Good! That's certainly a relief.
>
>
> > For extglob to be arbitrarily enabled in either context is unexpected (and
> > undesirable).
>
> The conditional command behavior is compatible with ksh93, and has been
> this way for nearly twenty years. It's documented to behave that way. One
> would think people are used to it by now.
I am aware of how the == and != operators work, and that the pattern on the
right hand side is always treated as an extglob in the shell performing the
test [*]. I don't see what bearing that has on my report or its wording. Might
I enquire as to what it is that I am supposed to be used to on account of the
passage of those twenty years? Certainly not for a command substitution on the
right hand-side of the == operator to implicitly perform the equivalent of
shopt -s extglob within the implied subshell without so much as a by-your-leave
on the part of the programmer, much less doing so in the shell that specified
the command substitution. To make that observation was neither contentious, nor
indicative of a need to study the manual or the CHANGES file more astutely.
For the benefit of anyone else reading, the following amounts to an error in
bash 5.1.16, as it should.
$ shopt extglob
extglob off
$ [[ '' == $( : !() ) ]]
bash: command substitution: line 3: syntax error near unexpected token `('
bash: command substitution: line 3: ` : !() )'
>
> The parser change to enable this for backwards compatibility is controlled
> by the compatibility mode, and requires an explicit action to enable. It's
> a choice to enable compatibility mode, and choices have consequences;
> compatibility mode is intended to provide an opportunity to update scripts,
> not provide perfect emulation of a previous version.
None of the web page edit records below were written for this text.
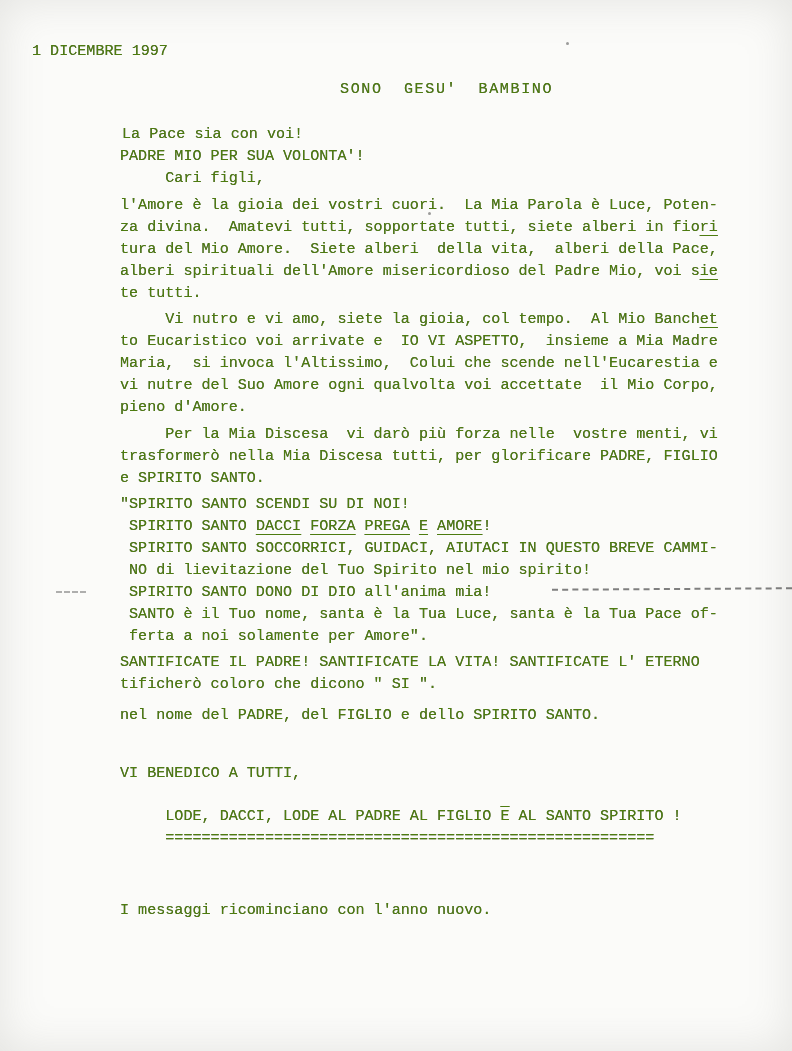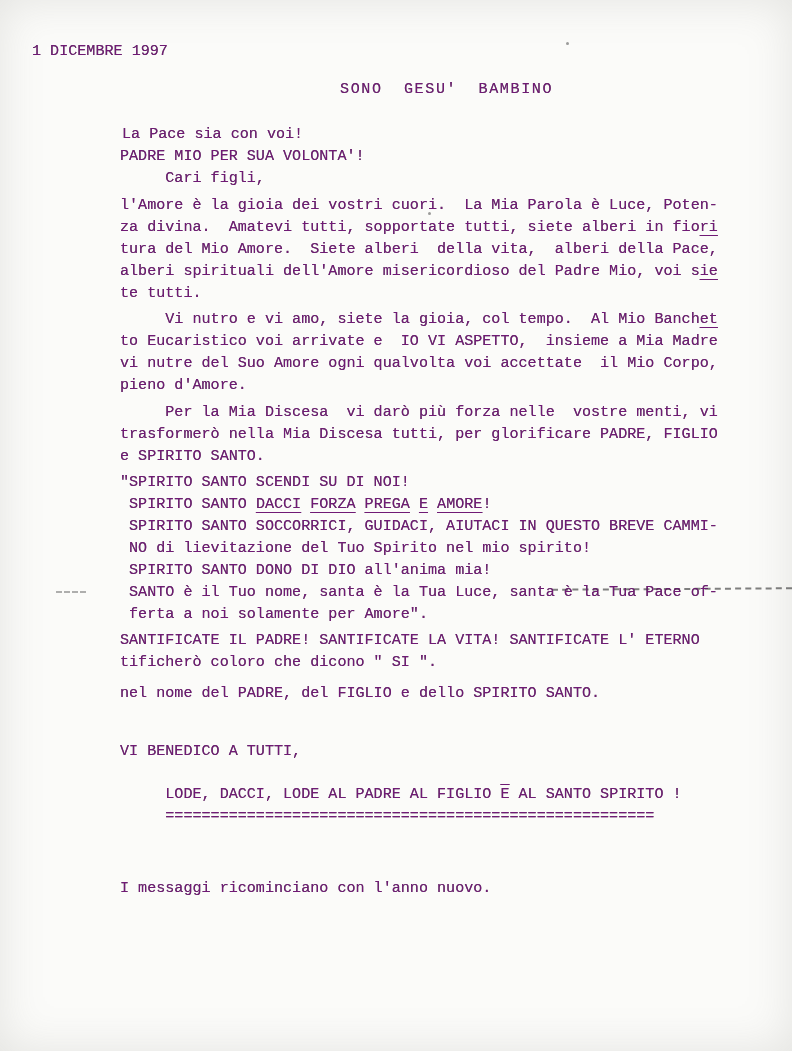--- a/index.html
+++ b/index.html
@@ -14,7 +14,7 @@
     font-family: "Liberation Mono", "DejaVu Sans Mono", monospace;
     font-size: 15.1px;
     line-height: 22px;
-    color: #701a75;
+    color: #4d7c0f;
     text-shadow: 0 0 0.6px rgba(20,20,20,0.65);
   }
   .doc {

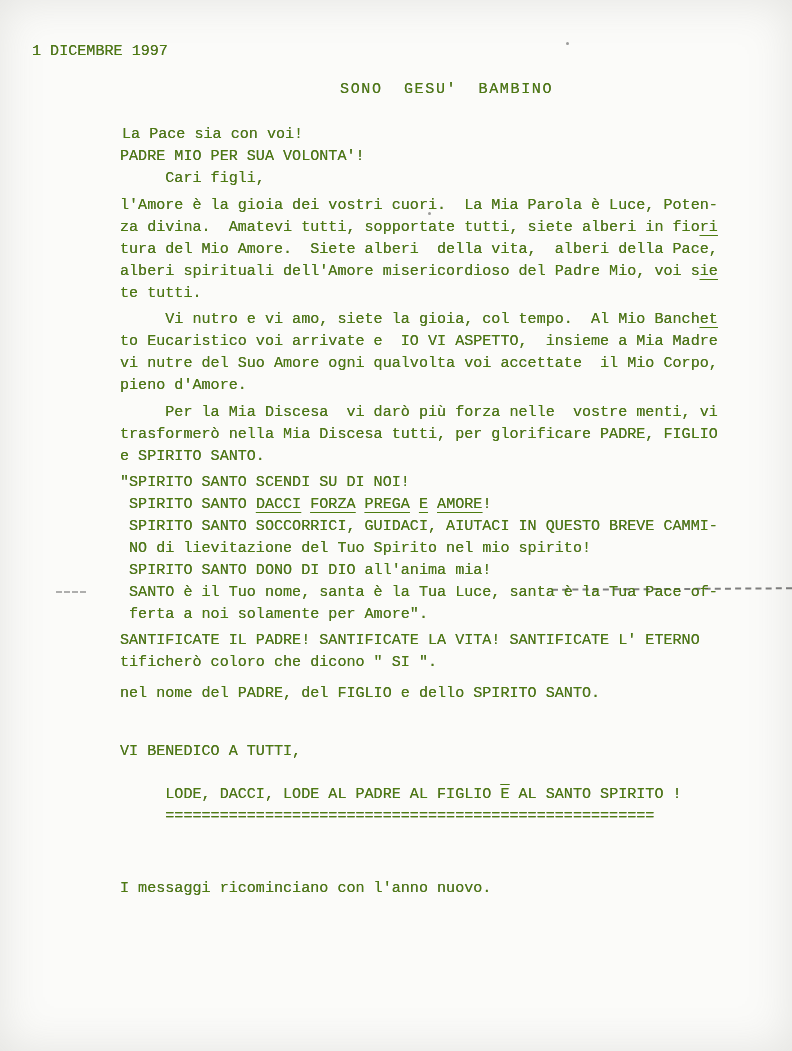--- a/index.html
+++ b/index.html
@@ -69,6 +69,7 @@
       <div class="line"><span>te tutti.</span></div>
       <div class="line" style="margin-top: 4px;"><span>     Vi nutro e vi amo, siete la gioia, col tempo.  Al Mio Banch</span><span class="u">et</span></div>
       <div class="line"><span>to Eucaristico voi arrivate e  IO VI ASPETTO,  insieme a Mia Madre</span></div>
+      <div class="line"><span>Maria,  si invoca l'Altissimo,  Colui che scende nell'Eucarestia e</span></div>
       <div class="line"><span>vi nutre del Suo Amore ogni qualvolta voi accettate  il Mio Corpo,</span></div>
       <div class="line"><span>pieno d'Amore.</span></div>
       <div class="line" style="margin-top: 5px;"><span>     Per la Mia Discesa  vi darò più forza nelle  vostre menti, vi</span></div>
I understand that you are striving to do right by a majority of your users at
all times. The reported issue was a consequence of a regression in a late-stage
release candidate introduced by a new backward compatibility feature that I had
not elected to enable. I found this regression somewhat startling. I hope that
you can understand where my concern stems from, at least.
>
> I understand from Sam James that Gentoo globally forces the compatibility
> mode to 5.0. That, too, is a choice.
Yes, that's right - subject to the "EAPI" level defined by a given ebuild. I
would aver that all of this amounted to a storm in a teacup. In only one single
instance was a pathname expansion found that was incorrectly attempting to
enable the extglob option after parsing has occurred, as was learned in the
course of Sam and I proceeding to work together on this issue. I must emphasise
that it's not that I don't think that backward compatibility is important. Far
from it. Yet, I can't shake the feeling I had from the outset that, in this
particular instance, the compromise may simply not be worth it. I considered
the behaviour of the prior release candidates to be a step in the right
direction. In any case, I have already expressed as much so I'll leave it at
that and shall look forward to the next release candidate, should there be one.
>
> > Paradoxically, this breaks one of the QA tests implemented by portage.
>
> It's certainly ironic.
In case you were wondering, it's a test that entails stashing the output of
shopt then later comparing, so as to determine whether an ebuild/eclass changed
any options without restoring their prior values. Coercing extglob on results
in a constant stream of false positives.
>
> --
> ``The lyf so short, the craft so long to lerne.'' - Chaucer
> ``Ars longa, vita brevis'' - Hippocrates
> Chet Ramey, UTech, CWRU chet@case.edu http://tiswww.cwru.edu/~chet/
>
[*] Notwithstanding the change introduced by 4.1, whereby it was no longer
necessary to either enable extglob first or store the pattern in a variable
that was subsequently expanded on the right hand side of the operator.